# Task objective
Write down, unchanged, the entries from the first line through the line holding "Total | STT: 37 -> 26". Include no other line.

#### Dataset

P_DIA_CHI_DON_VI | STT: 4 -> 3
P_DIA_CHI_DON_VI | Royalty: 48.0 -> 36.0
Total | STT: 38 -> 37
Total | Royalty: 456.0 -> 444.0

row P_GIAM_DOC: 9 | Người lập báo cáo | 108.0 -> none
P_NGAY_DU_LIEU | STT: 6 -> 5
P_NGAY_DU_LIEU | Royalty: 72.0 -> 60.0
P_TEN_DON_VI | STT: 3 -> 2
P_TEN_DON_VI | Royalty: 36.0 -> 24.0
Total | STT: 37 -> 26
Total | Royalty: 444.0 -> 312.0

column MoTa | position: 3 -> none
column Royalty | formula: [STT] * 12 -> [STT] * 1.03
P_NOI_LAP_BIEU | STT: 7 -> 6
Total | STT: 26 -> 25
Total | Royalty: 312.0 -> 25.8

########

# Written reply
P_DIA_CHI_DON_VI | STT: 4 -> 3
P_DIA_CHI_DON_VI | Royalty: 48.0 -> 36.0
Total | STT: 38 -> 37
Total | Royalty: 456.0 -> 444.0

row P_GIAM_DOC: 9 | Người lập báo cáo | 108.0 -> none
P_NGAY_DU_LIEU | STT: 6 -> 5
P_NGAY_DU_LIEU | Royalty: 72.0 -> 60.0
P_TEN_DON_VI | STT: 3 -> 2
P_TEN_DON_VI | Royalty: 36.0 -> 24.0
Total | STT: 37 -> 26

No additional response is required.